Work to be completed
Exactly as they appear below, repeat the lines from the one with "[486,134,680,157] function, for" through the one with "[128,930,359,954] BugSplat's 'group-similar'", and no others.

Records from a collection:
*** Block opens ***

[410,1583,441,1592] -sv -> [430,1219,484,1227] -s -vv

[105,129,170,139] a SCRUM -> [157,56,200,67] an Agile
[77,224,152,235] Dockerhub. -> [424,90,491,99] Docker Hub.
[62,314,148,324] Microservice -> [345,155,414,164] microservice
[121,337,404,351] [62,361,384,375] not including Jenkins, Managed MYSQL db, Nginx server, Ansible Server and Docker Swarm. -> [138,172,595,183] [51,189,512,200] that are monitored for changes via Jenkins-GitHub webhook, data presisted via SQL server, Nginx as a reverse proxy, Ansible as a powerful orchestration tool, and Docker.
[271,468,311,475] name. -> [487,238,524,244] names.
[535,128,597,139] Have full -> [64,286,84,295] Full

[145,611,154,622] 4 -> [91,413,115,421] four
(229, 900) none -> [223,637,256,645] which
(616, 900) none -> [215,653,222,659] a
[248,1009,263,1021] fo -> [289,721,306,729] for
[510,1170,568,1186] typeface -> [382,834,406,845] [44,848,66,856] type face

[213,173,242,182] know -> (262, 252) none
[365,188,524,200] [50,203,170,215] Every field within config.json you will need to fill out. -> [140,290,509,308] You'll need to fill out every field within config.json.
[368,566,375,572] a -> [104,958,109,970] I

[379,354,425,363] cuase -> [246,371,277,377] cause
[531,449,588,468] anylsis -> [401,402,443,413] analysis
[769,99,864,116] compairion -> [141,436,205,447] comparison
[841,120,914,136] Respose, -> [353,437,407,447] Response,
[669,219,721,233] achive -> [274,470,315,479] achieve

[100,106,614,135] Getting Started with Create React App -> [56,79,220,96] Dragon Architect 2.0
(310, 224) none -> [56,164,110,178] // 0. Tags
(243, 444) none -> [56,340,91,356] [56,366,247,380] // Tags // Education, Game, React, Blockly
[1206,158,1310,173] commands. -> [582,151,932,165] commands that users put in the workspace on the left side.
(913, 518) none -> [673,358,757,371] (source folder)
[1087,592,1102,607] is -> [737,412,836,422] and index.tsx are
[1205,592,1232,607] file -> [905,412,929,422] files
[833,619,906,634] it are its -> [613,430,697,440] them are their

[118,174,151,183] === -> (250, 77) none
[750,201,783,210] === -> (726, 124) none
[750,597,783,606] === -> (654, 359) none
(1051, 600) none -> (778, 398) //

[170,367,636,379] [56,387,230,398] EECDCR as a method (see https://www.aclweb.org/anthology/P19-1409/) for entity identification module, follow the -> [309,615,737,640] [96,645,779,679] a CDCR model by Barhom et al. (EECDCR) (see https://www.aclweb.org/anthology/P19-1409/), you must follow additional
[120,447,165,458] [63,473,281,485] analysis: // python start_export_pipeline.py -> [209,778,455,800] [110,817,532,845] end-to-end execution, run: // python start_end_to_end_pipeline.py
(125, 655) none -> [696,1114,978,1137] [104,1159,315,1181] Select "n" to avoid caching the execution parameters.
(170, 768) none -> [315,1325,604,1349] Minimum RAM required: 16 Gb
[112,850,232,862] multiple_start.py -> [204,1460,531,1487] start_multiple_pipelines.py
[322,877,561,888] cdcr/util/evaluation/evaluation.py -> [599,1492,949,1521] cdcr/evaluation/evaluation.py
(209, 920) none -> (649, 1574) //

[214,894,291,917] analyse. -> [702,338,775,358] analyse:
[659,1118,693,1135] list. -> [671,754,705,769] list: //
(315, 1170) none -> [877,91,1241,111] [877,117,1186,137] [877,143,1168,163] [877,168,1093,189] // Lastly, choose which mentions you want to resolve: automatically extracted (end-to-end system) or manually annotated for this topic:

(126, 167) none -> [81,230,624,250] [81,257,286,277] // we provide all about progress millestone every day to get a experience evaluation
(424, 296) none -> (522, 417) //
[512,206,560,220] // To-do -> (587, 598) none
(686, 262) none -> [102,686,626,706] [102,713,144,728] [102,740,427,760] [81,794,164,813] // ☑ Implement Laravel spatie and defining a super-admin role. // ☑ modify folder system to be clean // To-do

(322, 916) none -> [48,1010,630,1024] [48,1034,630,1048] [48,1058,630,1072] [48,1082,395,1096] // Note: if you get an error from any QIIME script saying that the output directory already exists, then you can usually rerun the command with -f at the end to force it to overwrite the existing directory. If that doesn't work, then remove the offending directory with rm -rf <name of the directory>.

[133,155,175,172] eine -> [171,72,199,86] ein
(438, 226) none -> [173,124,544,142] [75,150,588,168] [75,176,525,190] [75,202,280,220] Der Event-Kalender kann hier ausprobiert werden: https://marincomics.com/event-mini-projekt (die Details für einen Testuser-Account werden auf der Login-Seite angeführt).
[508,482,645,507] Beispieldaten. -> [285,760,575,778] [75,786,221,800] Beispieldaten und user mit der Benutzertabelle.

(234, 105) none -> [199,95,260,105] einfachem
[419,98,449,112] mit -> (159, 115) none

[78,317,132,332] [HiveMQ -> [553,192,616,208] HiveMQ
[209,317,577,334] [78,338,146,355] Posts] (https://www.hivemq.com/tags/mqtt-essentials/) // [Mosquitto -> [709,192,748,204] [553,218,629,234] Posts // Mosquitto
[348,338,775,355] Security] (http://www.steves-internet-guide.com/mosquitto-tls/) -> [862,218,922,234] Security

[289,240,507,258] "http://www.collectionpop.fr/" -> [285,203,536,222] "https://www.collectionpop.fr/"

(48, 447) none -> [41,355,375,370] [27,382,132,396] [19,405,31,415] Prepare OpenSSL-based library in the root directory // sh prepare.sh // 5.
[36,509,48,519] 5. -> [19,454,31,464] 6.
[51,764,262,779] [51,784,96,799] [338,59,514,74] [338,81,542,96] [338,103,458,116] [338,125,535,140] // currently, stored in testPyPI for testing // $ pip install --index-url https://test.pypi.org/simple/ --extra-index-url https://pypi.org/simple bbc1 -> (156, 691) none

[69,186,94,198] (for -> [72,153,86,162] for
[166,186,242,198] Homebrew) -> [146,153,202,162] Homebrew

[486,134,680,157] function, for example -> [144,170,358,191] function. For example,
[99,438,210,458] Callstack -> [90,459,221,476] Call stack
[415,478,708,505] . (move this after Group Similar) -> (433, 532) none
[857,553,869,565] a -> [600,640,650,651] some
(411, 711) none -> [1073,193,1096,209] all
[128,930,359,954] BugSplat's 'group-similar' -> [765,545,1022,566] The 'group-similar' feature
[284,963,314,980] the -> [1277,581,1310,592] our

*** Block closes ***

Output of the task
[486,134,680,157] function, for example -> [144,170,358,191] function. For example,
[99,438,210,458] Callstack -> [90,459,221,476] Call stack
[415,478,708,505] . (move this after Group Similar) -> (433, 532) none
[857,553,869,565] a -> [600,640,650,651] some
(411, 711) none -> [1073,193,1096,209] all
[128,930,359,954] BugSplat's 'group-similar' -> [765,545,1022,566] The 'group-similar' feature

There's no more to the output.